R. Alta Charo, of the University of Wisconsin, a well-known bioethicist, took a utilitarian line. Fetal tissue is necessary for life-saving research. Besides, she said, “Critics have overwhelmingly partaken of the vaccines and treatments derived from fetal tissue, and give no indication that they will foreswear further benefits. Fairness and reciprocity alone would suggest they should support the work, or at least, not thwart it.”

Lawrence Goldstein, a stell cell scientist from the University of California San Diego, was similarly pragmatic: “My message is simple,” he told the committee. “Fetal tissue and cells that would otherwise be discarded play a vital role in modern cutting edge medical research.

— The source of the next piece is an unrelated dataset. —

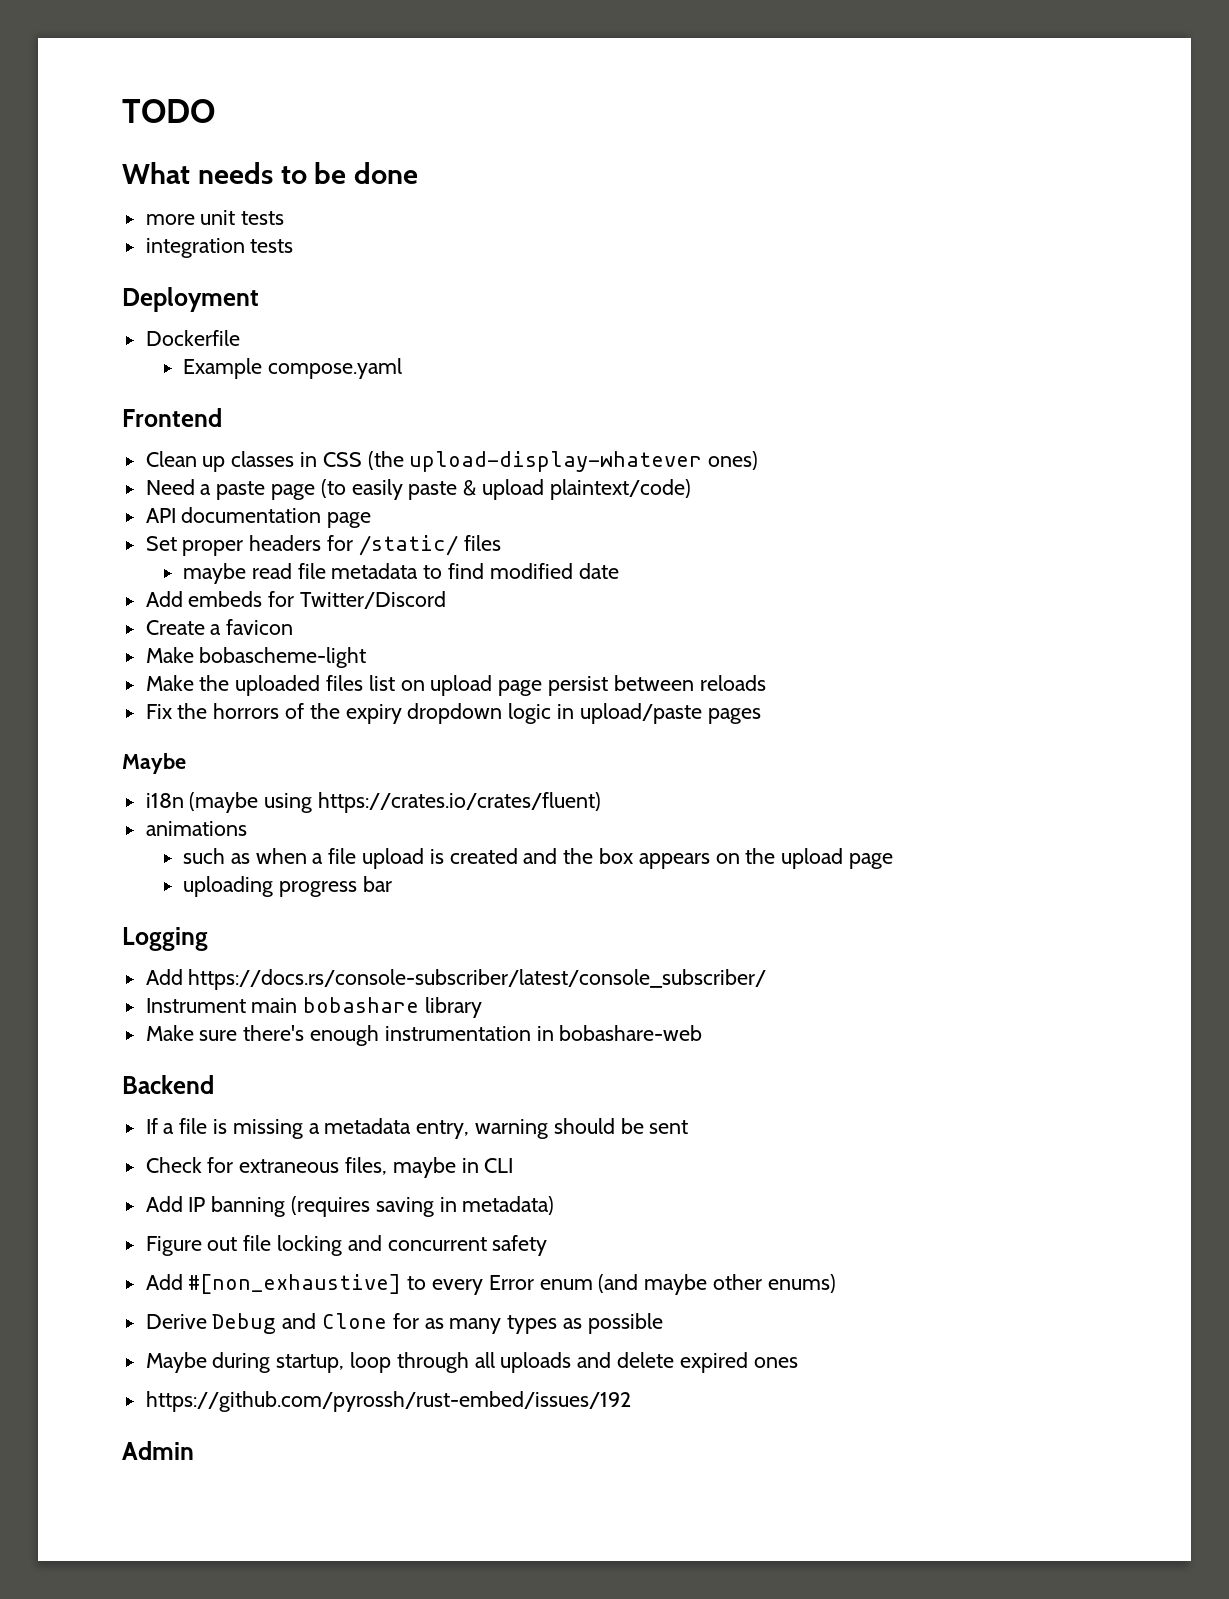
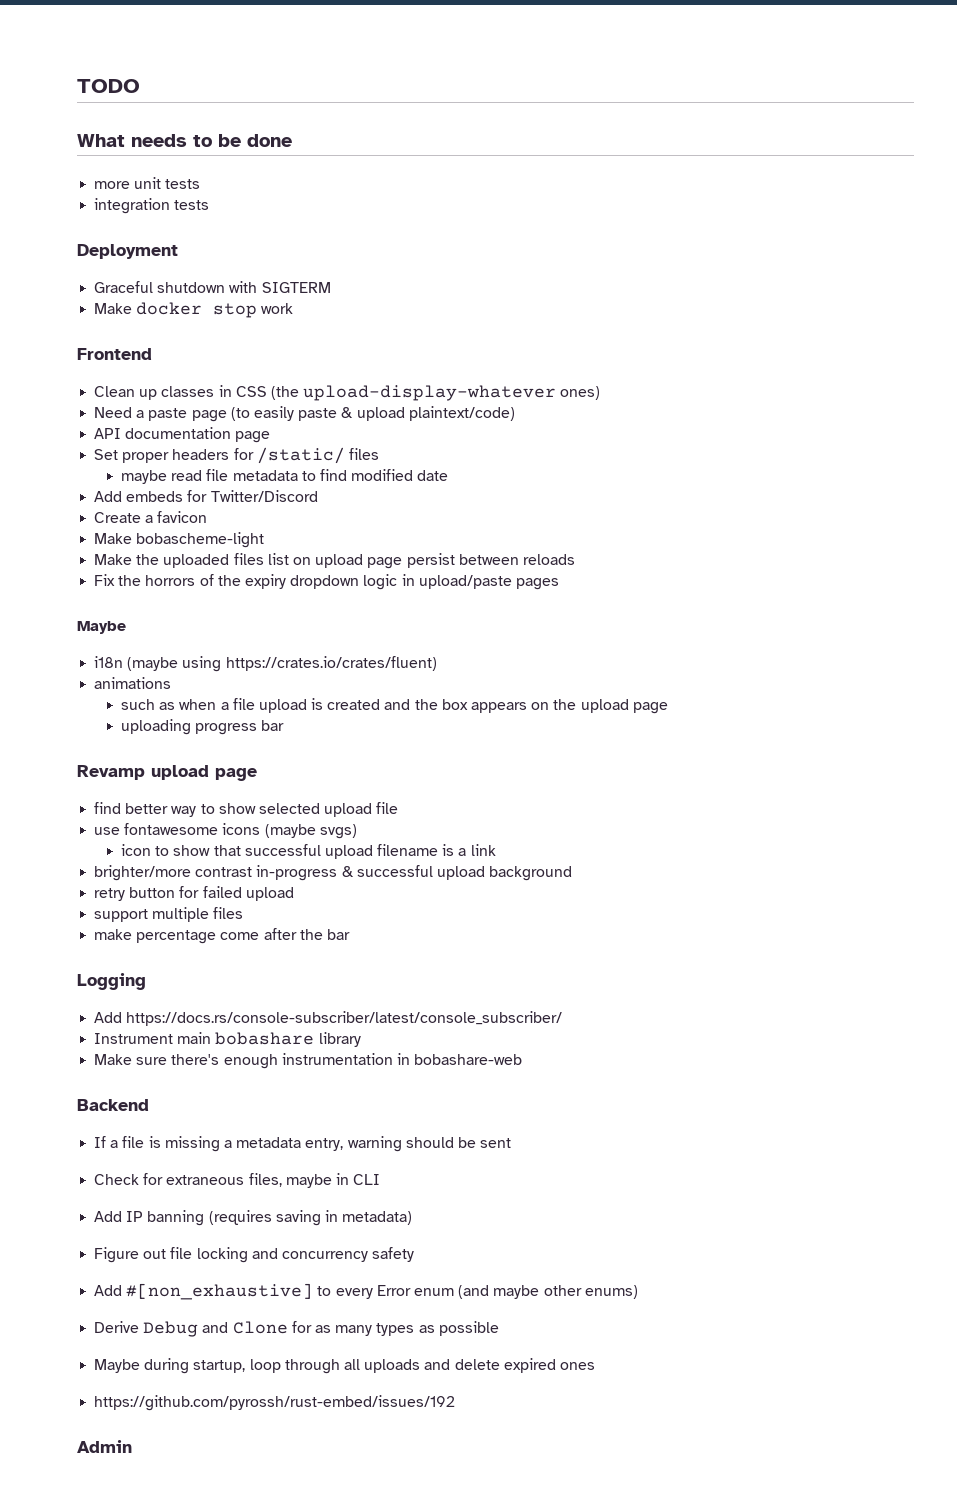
[145,330,240,346] [182,358,402,379] Dockerfile // Example compose.yaml -> [94,281,331,293] [94,302,294,318] Graceful shutdown with SIGTERM // Make docker stop work
(392, 884) none -> [77,765,257,781] [94,802,399,817] [94,823,357,839] [120,844,496,859] [94,865,573,881] [94,886,294,901] [94,907,244,922] [94,928,350,944] // Revamp upload page // find better way to show selected upload file // use fontawesome icons (maybe svgs) // icon to show that successful upload filename is a link // brighter/more contrast in-progress & successful upload background // retry button for failed upload // support multiple files // make percentage come after the bar
[387,1237,487,1251] concurrent -> [281,1251,368,1262] concurrency

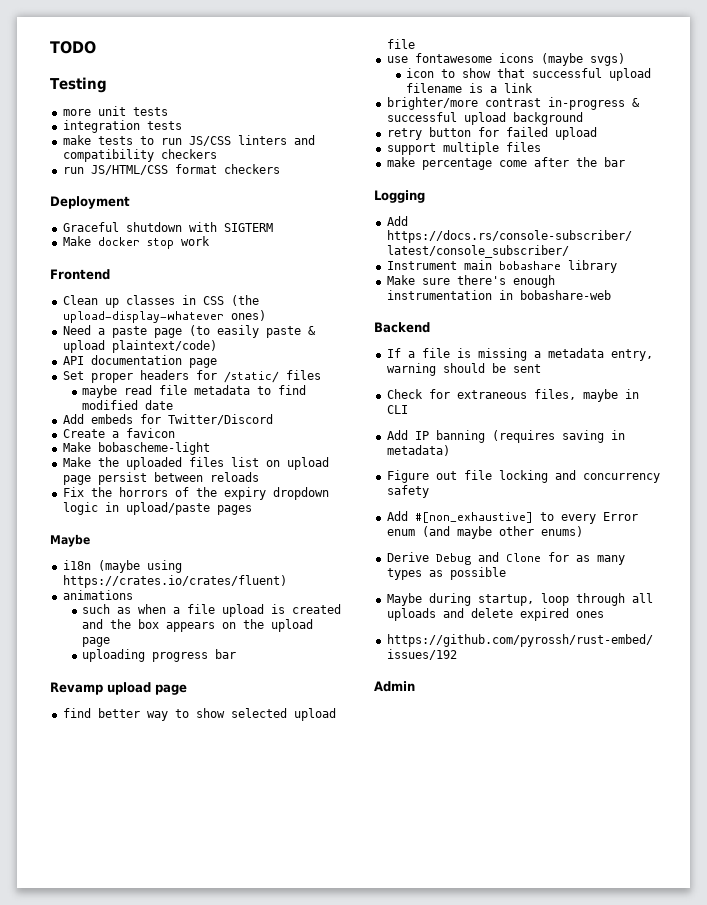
[77,134,292,147] What needs to be done -> [50,77,107,93] Testing
(210, 205) none -> [62,135,315,146] [62,149,217,162] [62,164,280,175] // make tests to run JS/CSS linters and compatibility checkers // run JS/HTML/CSS format checkers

These fetal tissues and cells cannot be replaced by embryonic stem cells, reprogrammed stem cells, or adult stem cells.”

One of the most interesting contributions came from Kathleen M. Schmainda, of the Medical College of Wisconsin, a radiologist. If fetal tissue were needed to cure a disease like Parkinson’s which afflicts a million Americans, three or four aborted babies might be needed for each patient.  “So, 4 million babies would need to be aborted to treat this one disease, not to mention the number needed to treat patients worldwide. Imagine the magnitude of the demand for fetuses to cure yet another disease like Alzheimer’s, which affects 44 million persons worldwide? Do we really want a world where the most vulnerable, those with no voice, are subject to the whims, desires and perceived needs of others? Clearly we will have created industrialized harvesting of preborn babies, a crime against the human race.”

The committee is expected to meet again in the coming months to hear from additional witnesses and enter newly obtained documents into the congressional record.